Required work -
In the entries below, find the line with "(548, 429) none" and the line with "(200, 1156) none"; give again those lines and every line between them, exactly.

Modification records:
*** Block opens ***
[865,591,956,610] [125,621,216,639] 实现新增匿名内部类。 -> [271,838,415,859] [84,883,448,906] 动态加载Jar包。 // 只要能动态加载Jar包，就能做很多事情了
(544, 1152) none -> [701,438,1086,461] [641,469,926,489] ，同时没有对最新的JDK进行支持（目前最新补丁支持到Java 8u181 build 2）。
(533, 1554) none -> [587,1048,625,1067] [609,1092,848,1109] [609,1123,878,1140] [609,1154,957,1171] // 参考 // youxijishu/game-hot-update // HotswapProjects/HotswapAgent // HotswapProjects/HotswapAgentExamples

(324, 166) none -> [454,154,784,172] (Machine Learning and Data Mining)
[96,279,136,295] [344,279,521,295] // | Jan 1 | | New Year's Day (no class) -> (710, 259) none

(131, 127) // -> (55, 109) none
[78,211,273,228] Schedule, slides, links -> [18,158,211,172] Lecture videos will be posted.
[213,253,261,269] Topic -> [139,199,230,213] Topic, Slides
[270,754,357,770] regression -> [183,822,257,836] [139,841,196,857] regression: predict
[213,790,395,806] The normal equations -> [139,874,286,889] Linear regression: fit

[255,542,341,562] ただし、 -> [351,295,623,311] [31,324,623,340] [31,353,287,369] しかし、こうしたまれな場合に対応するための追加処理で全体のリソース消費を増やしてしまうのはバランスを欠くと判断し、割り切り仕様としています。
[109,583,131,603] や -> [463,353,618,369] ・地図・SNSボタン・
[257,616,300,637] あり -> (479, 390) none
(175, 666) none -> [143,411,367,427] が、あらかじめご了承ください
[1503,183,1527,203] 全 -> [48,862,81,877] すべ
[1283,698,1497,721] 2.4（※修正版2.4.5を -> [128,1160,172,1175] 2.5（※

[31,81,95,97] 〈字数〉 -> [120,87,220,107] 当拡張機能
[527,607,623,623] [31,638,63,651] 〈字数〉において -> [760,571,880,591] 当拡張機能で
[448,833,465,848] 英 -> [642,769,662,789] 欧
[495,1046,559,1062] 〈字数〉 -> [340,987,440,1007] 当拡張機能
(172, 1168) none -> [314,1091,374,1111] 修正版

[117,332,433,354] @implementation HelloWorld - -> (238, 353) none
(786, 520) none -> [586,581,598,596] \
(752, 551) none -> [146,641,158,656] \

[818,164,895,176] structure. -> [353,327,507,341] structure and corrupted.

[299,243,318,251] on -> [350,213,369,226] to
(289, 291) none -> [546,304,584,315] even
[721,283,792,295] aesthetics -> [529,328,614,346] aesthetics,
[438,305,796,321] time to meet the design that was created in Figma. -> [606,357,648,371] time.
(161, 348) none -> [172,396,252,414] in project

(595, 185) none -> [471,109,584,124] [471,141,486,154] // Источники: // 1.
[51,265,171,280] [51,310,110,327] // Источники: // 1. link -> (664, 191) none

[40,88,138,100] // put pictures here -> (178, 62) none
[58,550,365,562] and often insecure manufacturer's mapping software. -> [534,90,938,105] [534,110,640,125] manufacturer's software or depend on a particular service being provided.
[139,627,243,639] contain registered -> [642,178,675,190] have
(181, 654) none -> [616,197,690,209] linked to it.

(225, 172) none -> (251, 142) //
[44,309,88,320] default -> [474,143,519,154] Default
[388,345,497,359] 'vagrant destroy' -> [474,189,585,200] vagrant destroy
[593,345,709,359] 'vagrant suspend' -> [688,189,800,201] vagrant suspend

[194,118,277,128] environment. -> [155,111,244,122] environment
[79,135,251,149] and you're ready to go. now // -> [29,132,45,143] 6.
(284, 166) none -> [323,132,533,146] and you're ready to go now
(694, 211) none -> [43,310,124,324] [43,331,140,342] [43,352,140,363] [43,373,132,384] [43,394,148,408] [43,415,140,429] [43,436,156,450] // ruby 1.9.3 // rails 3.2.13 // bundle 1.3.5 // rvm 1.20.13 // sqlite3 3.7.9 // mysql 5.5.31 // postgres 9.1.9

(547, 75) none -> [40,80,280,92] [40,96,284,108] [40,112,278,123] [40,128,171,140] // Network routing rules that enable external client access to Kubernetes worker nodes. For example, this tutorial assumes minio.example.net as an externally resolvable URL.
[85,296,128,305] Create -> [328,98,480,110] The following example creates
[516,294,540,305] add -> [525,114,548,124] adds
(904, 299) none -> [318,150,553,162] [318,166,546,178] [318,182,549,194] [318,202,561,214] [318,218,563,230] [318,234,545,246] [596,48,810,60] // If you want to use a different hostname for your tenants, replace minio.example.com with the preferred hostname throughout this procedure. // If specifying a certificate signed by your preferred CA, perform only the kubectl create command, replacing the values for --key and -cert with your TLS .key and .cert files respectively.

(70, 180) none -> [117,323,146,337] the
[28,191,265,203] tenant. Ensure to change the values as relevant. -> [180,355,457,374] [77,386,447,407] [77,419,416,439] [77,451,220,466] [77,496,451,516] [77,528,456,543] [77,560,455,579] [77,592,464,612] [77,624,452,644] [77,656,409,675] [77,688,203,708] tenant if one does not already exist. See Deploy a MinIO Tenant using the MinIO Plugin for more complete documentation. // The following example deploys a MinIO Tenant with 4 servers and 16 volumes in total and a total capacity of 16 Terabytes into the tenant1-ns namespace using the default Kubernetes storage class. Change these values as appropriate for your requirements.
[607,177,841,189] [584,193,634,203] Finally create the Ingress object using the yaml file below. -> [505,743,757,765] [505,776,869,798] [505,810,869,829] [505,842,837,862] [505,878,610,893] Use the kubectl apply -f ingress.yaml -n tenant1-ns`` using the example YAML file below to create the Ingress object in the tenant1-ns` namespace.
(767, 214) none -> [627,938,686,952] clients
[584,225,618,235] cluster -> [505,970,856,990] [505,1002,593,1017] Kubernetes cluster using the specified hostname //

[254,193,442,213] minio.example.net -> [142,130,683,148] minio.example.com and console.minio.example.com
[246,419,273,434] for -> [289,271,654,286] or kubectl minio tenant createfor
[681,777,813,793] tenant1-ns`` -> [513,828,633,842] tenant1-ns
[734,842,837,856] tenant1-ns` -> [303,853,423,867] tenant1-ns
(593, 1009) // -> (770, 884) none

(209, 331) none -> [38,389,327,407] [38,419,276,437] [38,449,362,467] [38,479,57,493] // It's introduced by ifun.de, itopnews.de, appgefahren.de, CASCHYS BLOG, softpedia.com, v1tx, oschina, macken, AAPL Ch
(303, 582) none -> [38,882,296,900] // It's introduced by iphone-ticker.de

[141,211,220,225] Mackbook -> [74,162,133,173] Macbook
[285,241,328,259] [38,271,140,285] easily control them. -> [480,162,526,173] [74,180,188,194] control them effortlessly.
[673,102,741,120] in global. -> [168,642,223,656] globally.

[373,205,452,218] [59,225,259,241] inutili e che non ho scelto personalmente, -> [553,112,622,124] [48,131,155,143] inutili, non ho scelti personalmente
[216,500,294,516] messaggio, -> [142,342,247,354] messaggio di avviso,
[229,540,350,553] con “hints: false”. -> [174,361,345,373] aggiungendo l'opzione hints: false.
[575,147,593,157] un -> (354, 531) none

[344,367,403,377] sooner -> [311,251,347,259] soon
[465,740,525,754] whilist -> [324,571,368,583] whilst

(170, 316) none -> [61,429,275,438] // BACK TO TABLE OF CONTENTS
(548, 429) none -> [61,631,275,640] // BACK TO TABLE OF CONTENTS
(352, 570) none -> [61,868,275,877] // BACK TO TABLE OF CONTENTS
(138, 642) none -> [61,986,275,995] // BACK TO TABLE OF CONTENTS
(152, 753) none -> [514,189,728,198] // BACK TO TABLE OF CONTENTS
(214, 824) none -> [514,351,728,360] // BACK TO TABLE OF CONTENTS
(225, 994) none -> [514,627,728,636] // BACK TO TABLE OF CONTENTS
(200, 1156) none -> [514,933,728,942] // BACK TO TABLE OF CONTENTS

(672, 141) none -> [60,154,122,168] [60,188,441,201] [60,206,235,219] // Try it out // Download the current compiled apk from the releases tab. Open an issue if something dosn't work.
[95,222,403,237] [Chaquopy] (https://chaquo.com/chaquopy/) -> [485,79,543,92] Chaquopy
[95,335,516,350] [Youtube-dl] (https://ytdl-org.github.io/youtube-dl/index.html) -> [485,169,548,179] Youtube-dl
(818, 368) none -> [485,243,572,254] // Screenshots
*** Block closes ***
Solution -
(548, 429) none -> [61,631,275,640] // BACK TO TABLE OF CONTENTS
(352, 570) none -> [61,868,275,877] // BACK TO TABLE OF CONTENTS
(138, 642) none -> [61,986,275,995] // BACK TO TABLE OF CONTENTS
(152, 753) none -> [514,189,728,198] // BACK TO TABLE OF CONTENTS
(214, 824) none -> [514,351,728,360] // BACK TO TABLE OF CONTENTS
(225, 994) none -> [514,627,728,636] // BACK TO TABLE OF CONTENTS
(200, 1156) none -> [514,933,728,942] // BACK TO TABLE OF CONTENTS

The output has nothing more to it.